Here we highlight four potential abstraction layers (organized by anatomical spatial scale), and the approximate number of inputs, outputs, and elemental sub-units at each level of abstraction (M=million, K= thousand). We suggest possible computational goals (what is the “job” of each level of abstraction?), algorithmic strategies (how might it carry out that job?), and transfer function elements (mathematical forms to implement the algorithm). We raise the possibility (gray arrow) that local cortical networks termed “subspace untanglers” are a useful level of abstraction to connect math that captures the transfer functions emulated by cortical circuits (right most panel), to the most elemental type of population transformation needed to build good object representation (see Fig. 2C), and ultimately to full untangling of object identity manifolds (as hypothesized here).

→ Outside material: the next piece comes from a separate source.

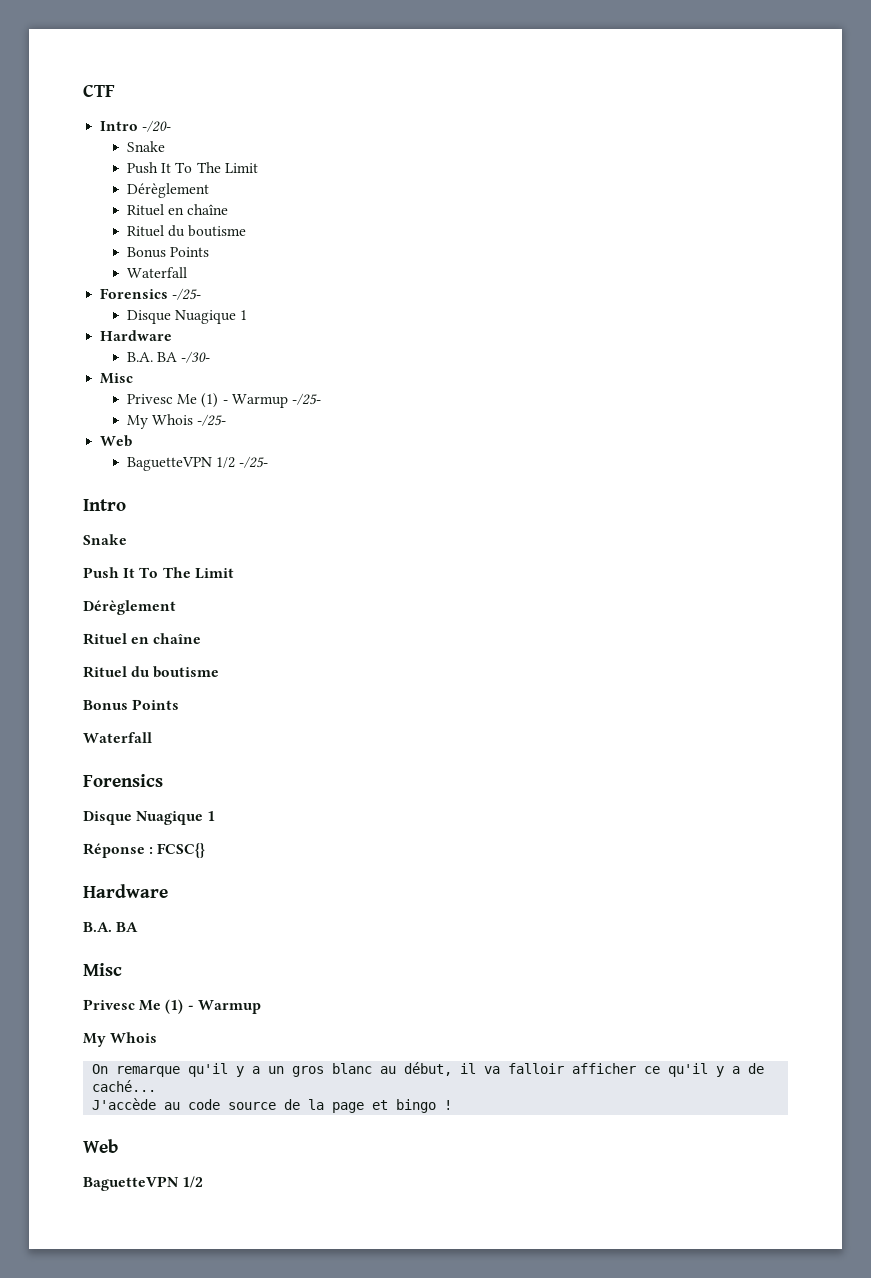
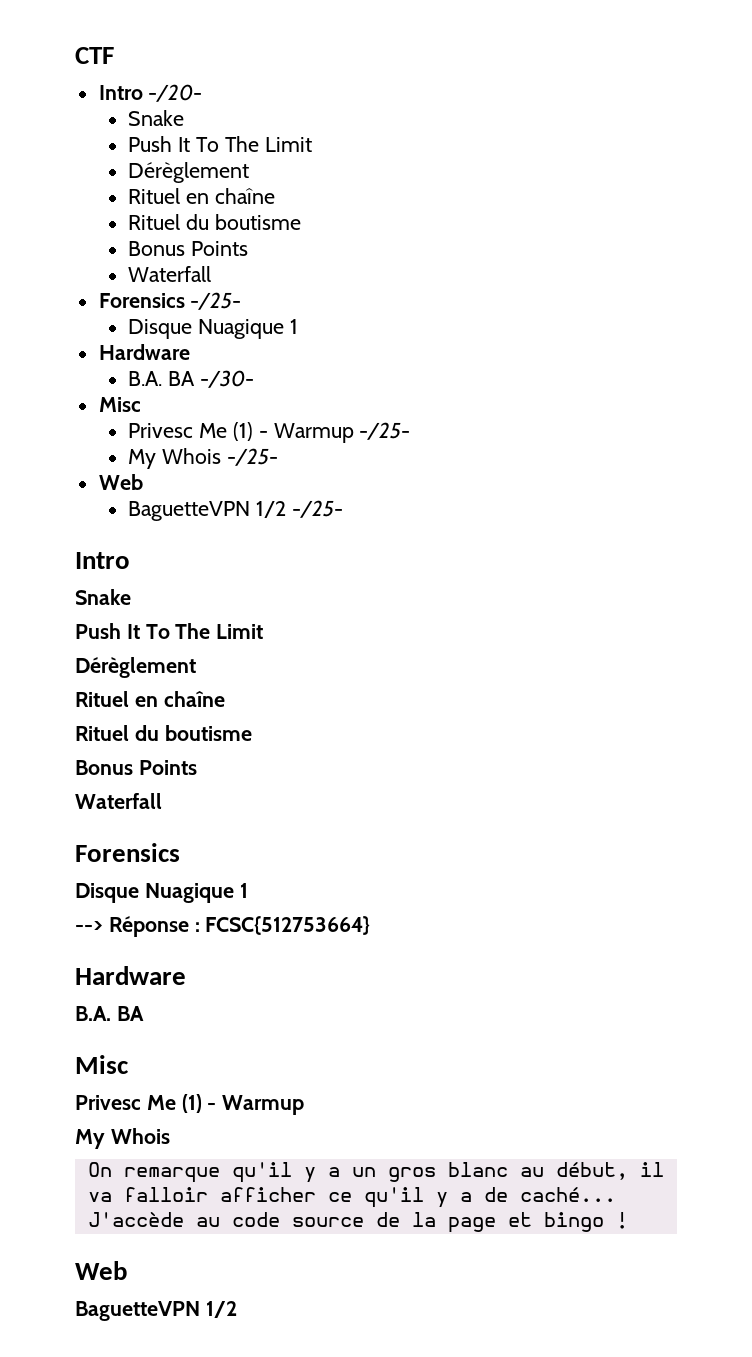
- Réponse : FCSC{}
+ --> Réponse : FCSC{512753664}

Figure 6. Serial-chain discriminative models of object recognition

A class of biologically-inspired models of object recognition aims to achieve a gradual untangling of object manifolds by stacking layers of neuronal units in a largely feedforward hierarchy. In this example, units in each layer process their inputs using either AND-like (see red units) and OR-like (e.g. “MAX”, see blue units) operations, and those operations are applied in parallel in alternating layers. The AND-like operation constructs some tuning for combinations of visual features (e.g. simple cells in V1), and the OR-like operation constructs some tolerance to changes in (e.g.) position and size by pooling over AND-like units with identical feature tuning, but having receptive fields with slightly different retinal locations and sizes. This can produce a gradual increase of the tolerance to variation in object appearance along the hierarchy (e.g. (Fukushima, 1980; Riesenhuber and Poggio, 1999b; Serre et al., 2007a). AND-like operations and OR-like operations can each be formulated (Kouh and Poggio, 2008) as a variant of a standard LN neuronal model with nonlinear gain control mechanisms (e.g. a type of NLN model, see dashed frame).